:: What is expected ::
When you reach the line containing "total quantity: 36 -> 35" in the entries below, begin reproducing lines exactly, and stop once the line containing "total: 5425.03 -> 5810.29" is done.

Task material Block Start

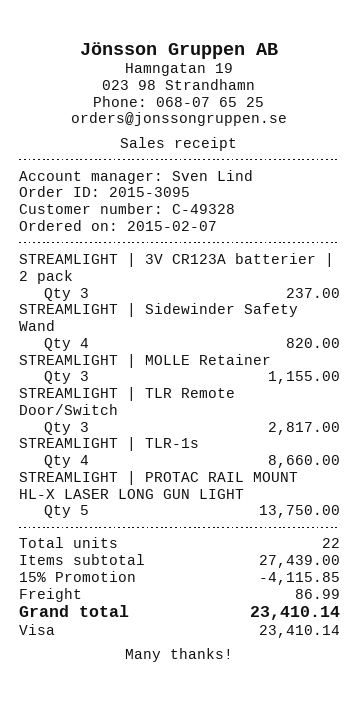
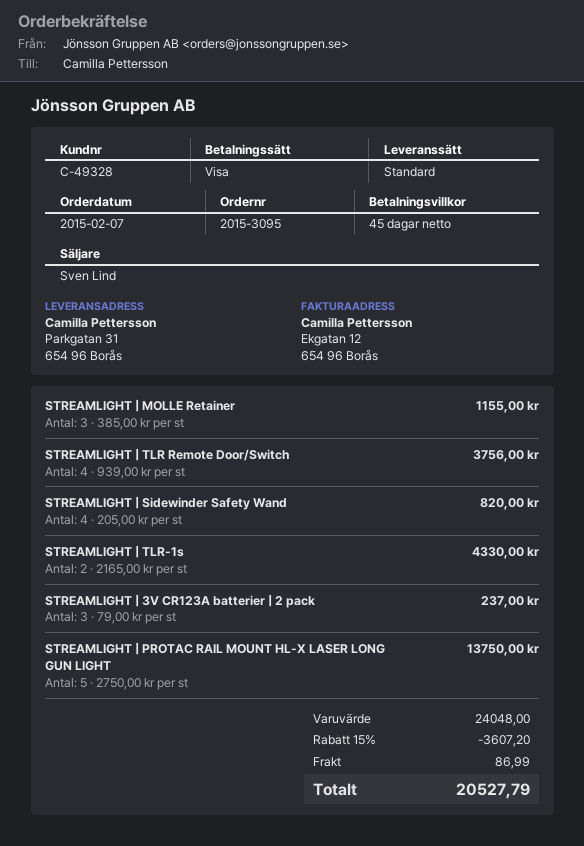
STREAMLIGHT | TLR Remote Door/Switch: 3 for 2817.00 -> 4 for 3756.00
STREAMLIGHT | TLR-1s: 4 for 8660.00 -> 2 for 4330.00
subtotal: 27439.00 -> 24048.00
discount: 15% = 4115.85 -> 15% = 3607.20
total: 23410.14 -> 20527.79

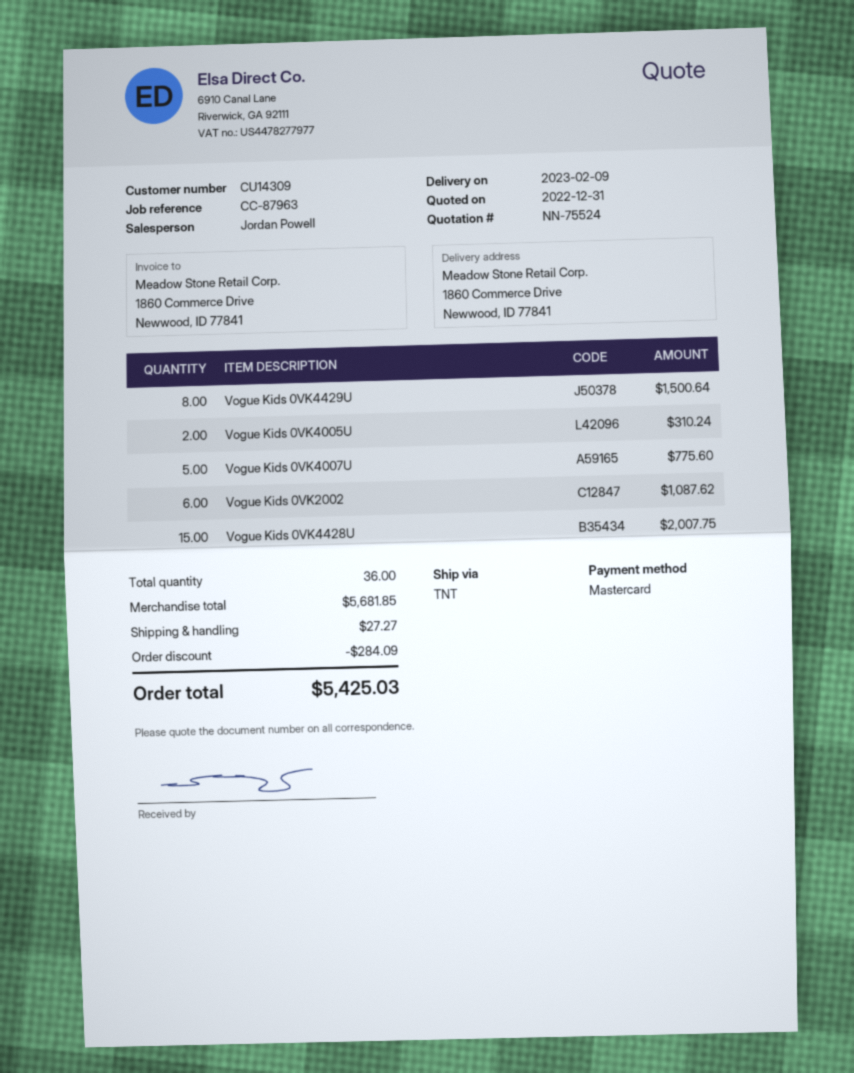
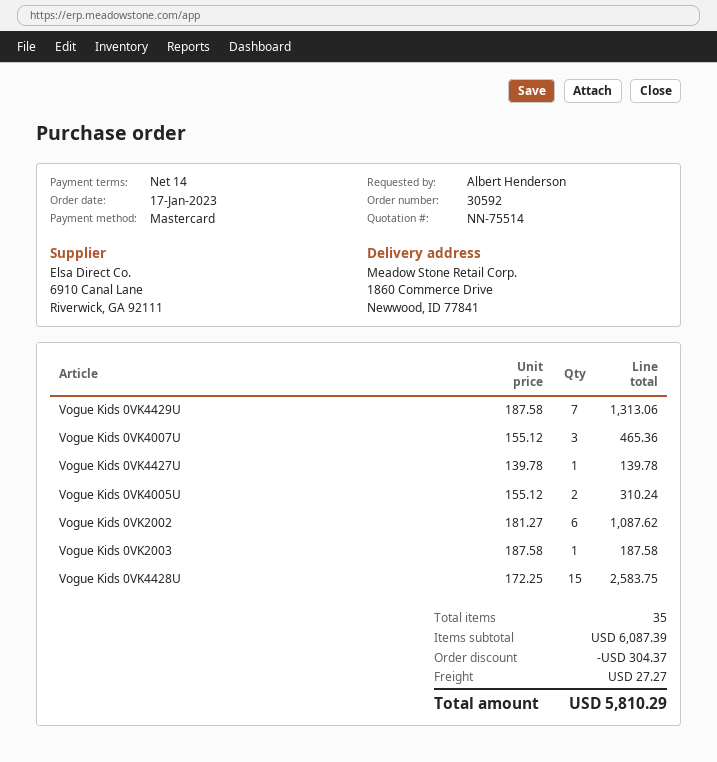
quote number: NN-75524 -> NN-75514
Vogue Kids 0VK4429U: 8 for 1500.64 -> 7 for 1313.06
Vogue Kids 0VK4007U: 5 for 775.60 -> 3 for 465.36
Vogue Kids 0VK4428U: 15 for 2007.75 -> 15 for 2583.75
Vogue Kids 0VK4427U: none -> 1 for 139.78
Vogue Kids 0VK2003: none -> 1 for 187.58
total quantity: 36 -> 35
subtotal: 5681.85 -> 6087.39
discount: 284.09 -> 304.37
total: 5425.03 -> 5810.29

Task material Block End
Task material Block Start

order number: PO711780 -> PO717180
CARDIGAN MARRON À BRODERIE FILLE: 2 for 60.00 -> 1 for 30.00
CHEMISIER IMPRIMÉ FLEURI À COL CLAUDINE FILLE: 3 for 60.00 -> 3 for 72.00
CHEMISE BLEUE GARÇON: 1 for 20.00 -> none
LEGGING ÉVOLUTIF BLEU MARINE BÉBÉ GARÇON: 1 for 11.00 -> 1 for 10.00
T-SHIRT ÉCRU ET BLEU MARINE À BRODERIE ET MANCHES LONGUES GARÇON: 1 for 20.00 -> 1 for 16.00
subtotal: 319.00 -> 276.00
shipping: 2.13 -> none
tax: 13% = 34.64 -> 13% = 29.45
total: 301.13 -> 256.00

Task material Block End

:: Solution to the exercise ::
total quantity: 36 -> 35
subtotal: 5681.85 -> 6087.39
discount: 284.09 -> 304.37
total: 5425.03 -> 5810.29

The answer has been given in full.